結局、俺たち吟遊詩人に、有能な護衛がつく流れになってしまった。

しかも、俺たちの推薦から、候補を決めることに。

だから……だろうか。

それから、俺たちの周りはさらに騒がしくなった。

すれ違う冒険者さんたちが、ここぞとばかりに自己アピールしてくるようになったからだ。


「うーん。
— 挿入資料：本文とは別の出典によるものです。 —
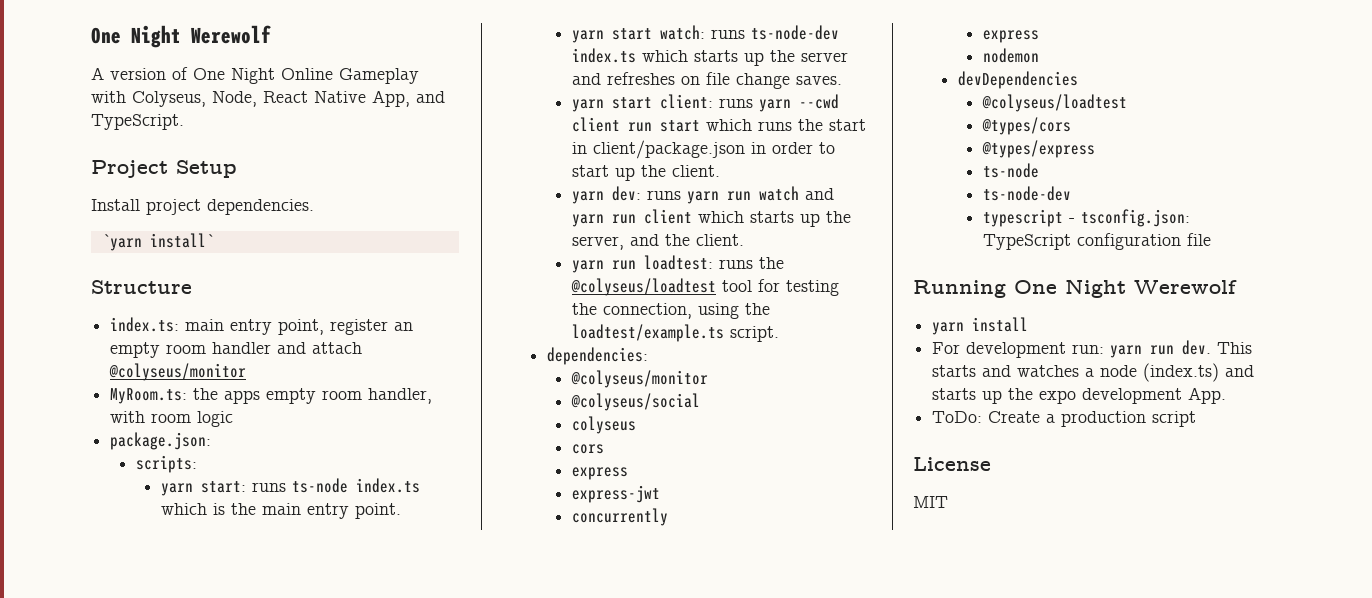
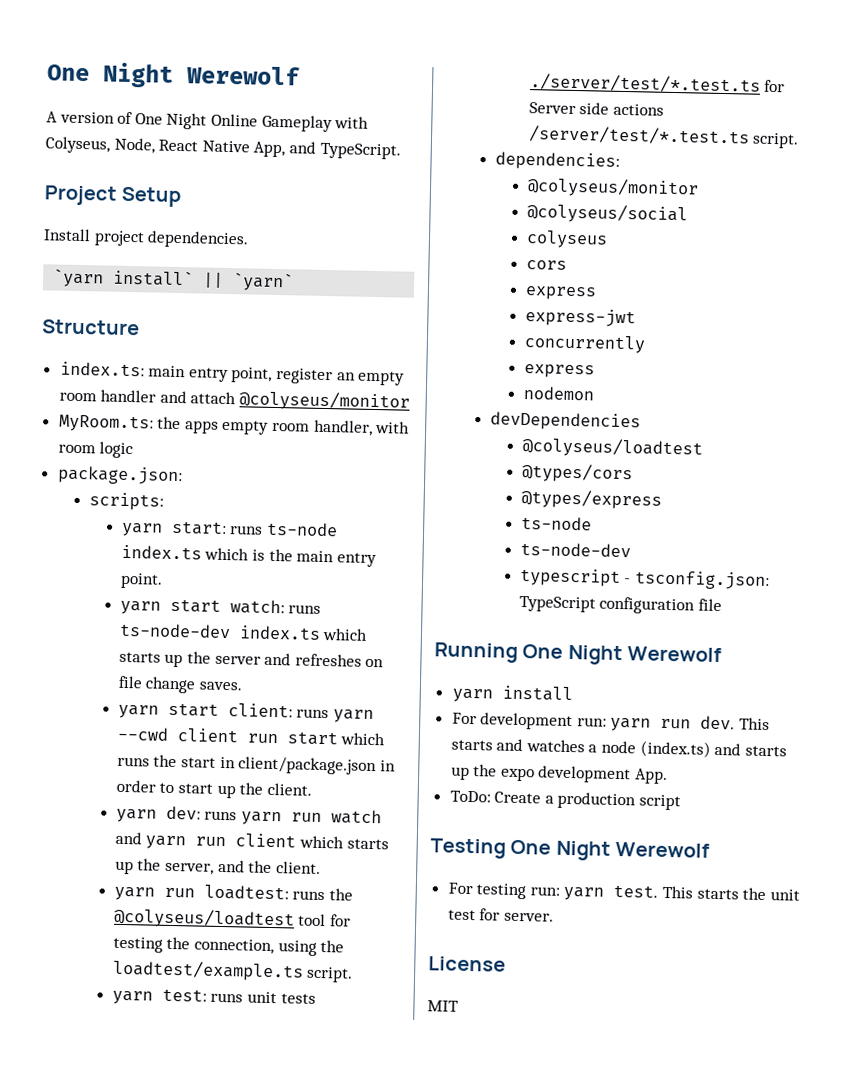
(214, 240) none -> [202,272,295,292] || `yarn`
(780, 334) none -> [111,988,316,1005] [529,73,786,94] [528,102,665,116] [527,125,800,149] // yarn test: runs unit tests ./server/test/*.test.ts for Server side actions /server/test/*.test.ts script.
(1197, 419) none -> [430,838,711,861] [447,882,800,901] [447,908,554,922] // Testing One Night Werewolf // For testing run: yarn test. This starts the unit test for server.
効果は、ほどほどにしたはずなんだけど……」

「かなり、効果があったみたいね」


俺と母さんが廊下を歩けば、すれ違う人たちは脇に避けて、頭を下げてくるのだ。

冒険者さんたちの場合はもちろん、俺たちの護衛になりたいアピール付きだ。


「おおっ! 吟遊詩人様たちだ!」

「吟遊詩人様たちがいれば、ドラゴンなんて怖くないぞ!」


しかも、俺たちを見て、騎士さんたちが恍惚とした表情で声を震わせてくる。

創造魔法で創った『隠蔽魔法の強化版』のおかげで、周りの人たちに、俺の力がバレることはないんだけど。

その代わりに、『奇跡の演奏』だと言われて、多くの人たちに称えられている。

のんびりしたいのに、どこに行っても注目の的だ。


「もう、こうなったら、森の奥にいるドラゴンを説得するしか……!」

「私たちの話題で、もちきりになりそうね」


投げやりな俺のつぶやきに、母さんが穏やかに推察した。

魔物は実質、俺たち天使の支配下に置かれている。

だから、危険に晒される可能性は低い。

だが、母さんの言うとおり、ドラゴンが俺たちに従えば、この熱狂がさらに加熱するのは間違いない。

『ドラゴンの愛し子』とか言われそうだ。


「はあっ……。どう転んでも、注目されてしまう未来しかないみたいだ……」


俺はがっくりと悲しげにため息をついた。

何をやってもやり過ぎてしまう。


「はあ……。疲れた……」


与えられた自室にある机の上に突っ伏し、盛大に溜息を吐く。